When she stepped back onto the sidewalk she ran into a smart-dressed woman with earrings shaped like globes. The woman stepped back and had her hands up like she was ready to take Pam’s arm and break it behind her back Chuck Norris style. She had barbecue sauce on her face, an open wet nap in her hand.

“Sorry, but is there an atelier on this street, five-oh—-”

“There is no damn atelier,” the woman said, stepping past Pam and crossing the street. Pam walked until she saw the juice bar and the people gathered around the windows waiting to get in. Some kid threw a handful of cereal oh’s at Pam’s feet. The brat was clinging to his father’s shirt, curious and glaring. Two women stood like pillars on either side of the juice bar’s entrance doing crowd control. Pam zipped and unzipped the zipper on her coat and walked over.

“Hey, I’m Pam Boutlier, supposed to interview the artist.”

“Magazine?” the first Crowd Control asked, looking down her clipboard. Her hair was slicked back but she had a Hello Kitty clip in her hair.

Da Blok.”

“You represent them?”

“I am writing for them.”

“But do they represent you?” The second Crowd Control asked.

“I’m writing an article on contemporary art.”

“So the magazine has its finger on contemporary culture.” The first asked, taking off her sunglasses to reveal one eye with an eye patch.

Pam wouldn’t bite. “Is that my pass there?”

The second Crowd Control passed her the lanyard. “Hey didn’t you do that article on that drag king? Hung Doris from Honduras?”

“He’s not a drag king,” Pam said.

Two Chihuahua girls with tinseled hair held their breath as they entered the juice bar. Pam’s card said Press on it and she put it around her neck and went inside. The place was small and cramped and lined with the artist’s paintings. Twenty or thirty people coming and going lit around the room, picking at a table of food or pointing, putting their hand gently on their friend’s shoulder. A bouffant was picking at different cold salads that sat in an ice bath. Between each bowl she would glance up, look around the room and smile to nothing. But the lighting was beautiful. A fly whispered in Pam’s ear. She just didn’t know. A couple browsed two pieces of art near the front window. Pam examined everything over their shoulder. Each piece was on identical canvasses and each piece was heavy on the brown. The first, labeled “Sa Na Ra Sa Sa Na Qwa” had tiny handprints and green blotches. The other was a brown slur of mud with an orange fleck. The woman with the red hat repeated the title significantly, squeezing her companion’s arm.
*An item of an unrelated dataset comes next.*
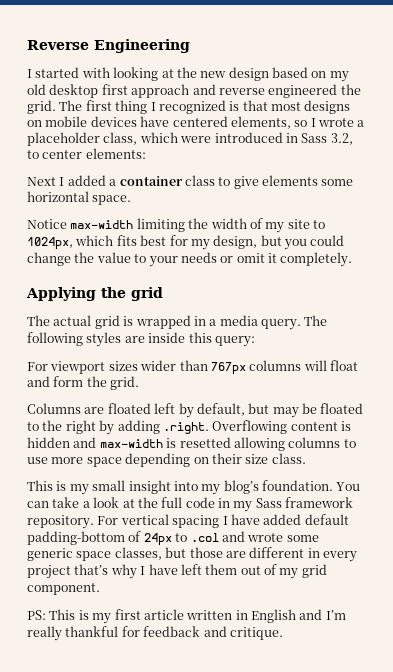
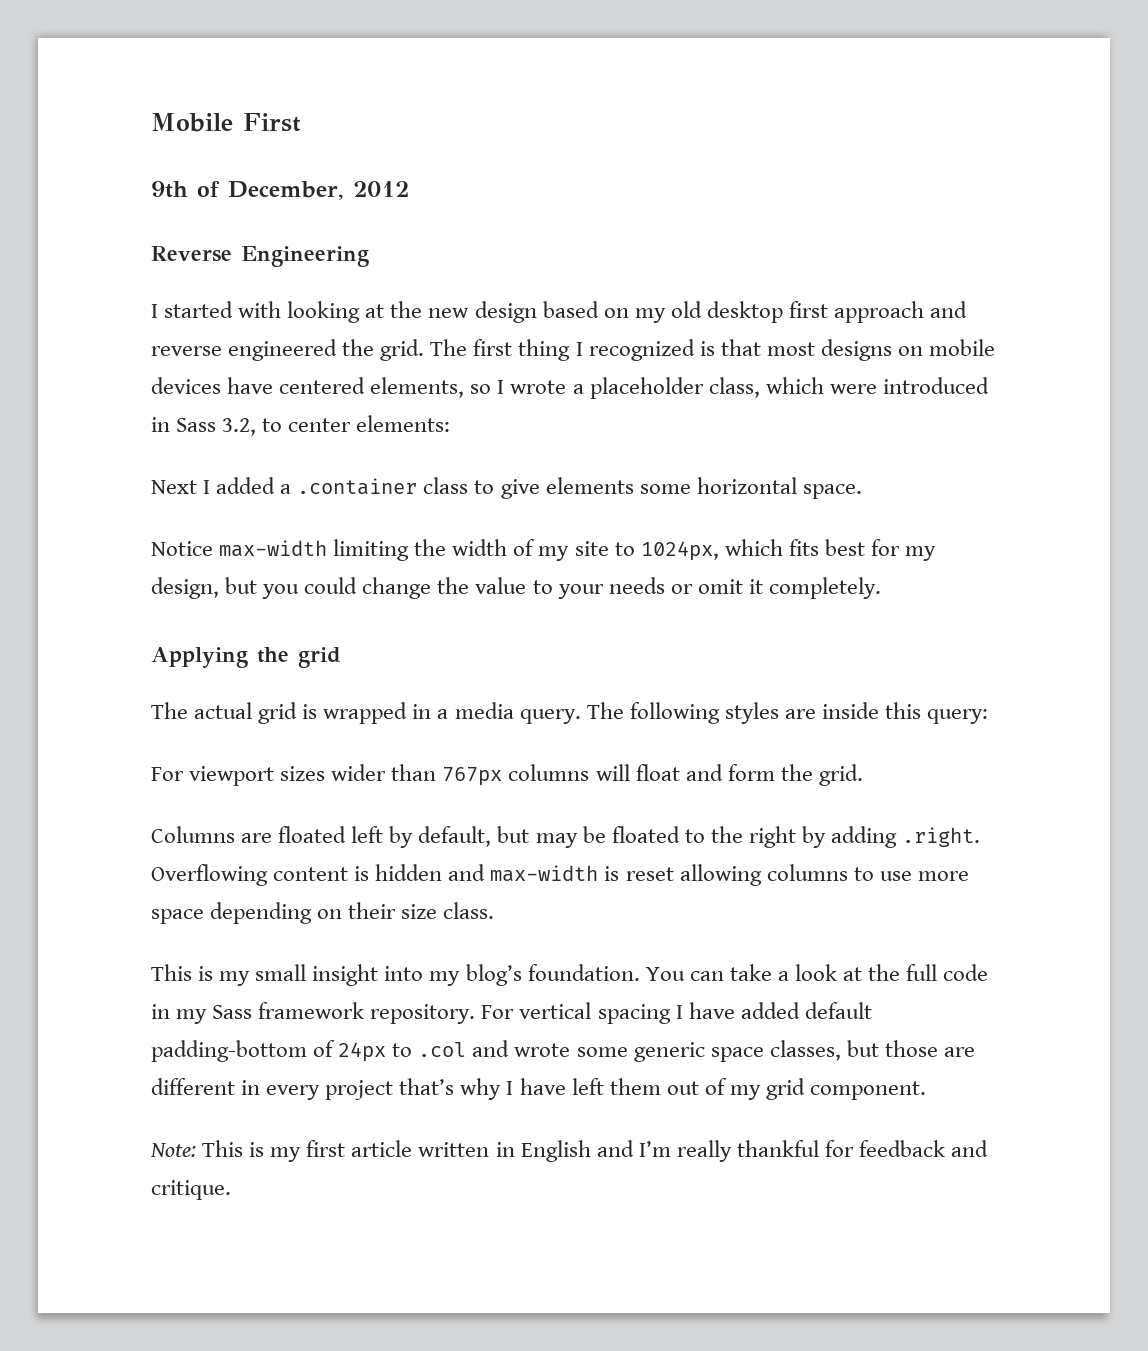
(27, 45) none -> [151,113,301,132] [151,181,409,200] Mobile First // 9th of December, 2012 //
[119,176,183,186] container -> [297,478,418,495] .container
[179,437,231,448] resetted -> [625,867,674,881] reset
[27,610,46,620] PS: -> [150,1143,196,1157] Note:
“The colours,” she said. “They must be a diptych representing a jungle memory.”

The man looked at the wall. “They aren’t attached though, not diptychs. Or else there’s a play on form going on.”

The woman just loved that. “Let’s get a crawsant then. I’m starving.” As they left, the woman craned her neck, taking in the paintings one last time. Pam saw the paintings too. They looked like psychiatric Rorschachs. Some had things stuck into the paint. People called it “texture.” One series of paintings looked like storm clouds, labeled “Reckoning 1-5.” Another, people called a “mixed media piece” It had two purple beads stuck in it. Some gatherers said it fetishized fashion. One woman said it was an actualization of the artist’s basic fears and then went into a rant about the psychological implications of purple. One woman’s mouth crooked like a worm in the rain before she threw her arms up in a crescendo. She didn’t have the words. She was just happy to be able to say she was in a room with Pockets Warhol.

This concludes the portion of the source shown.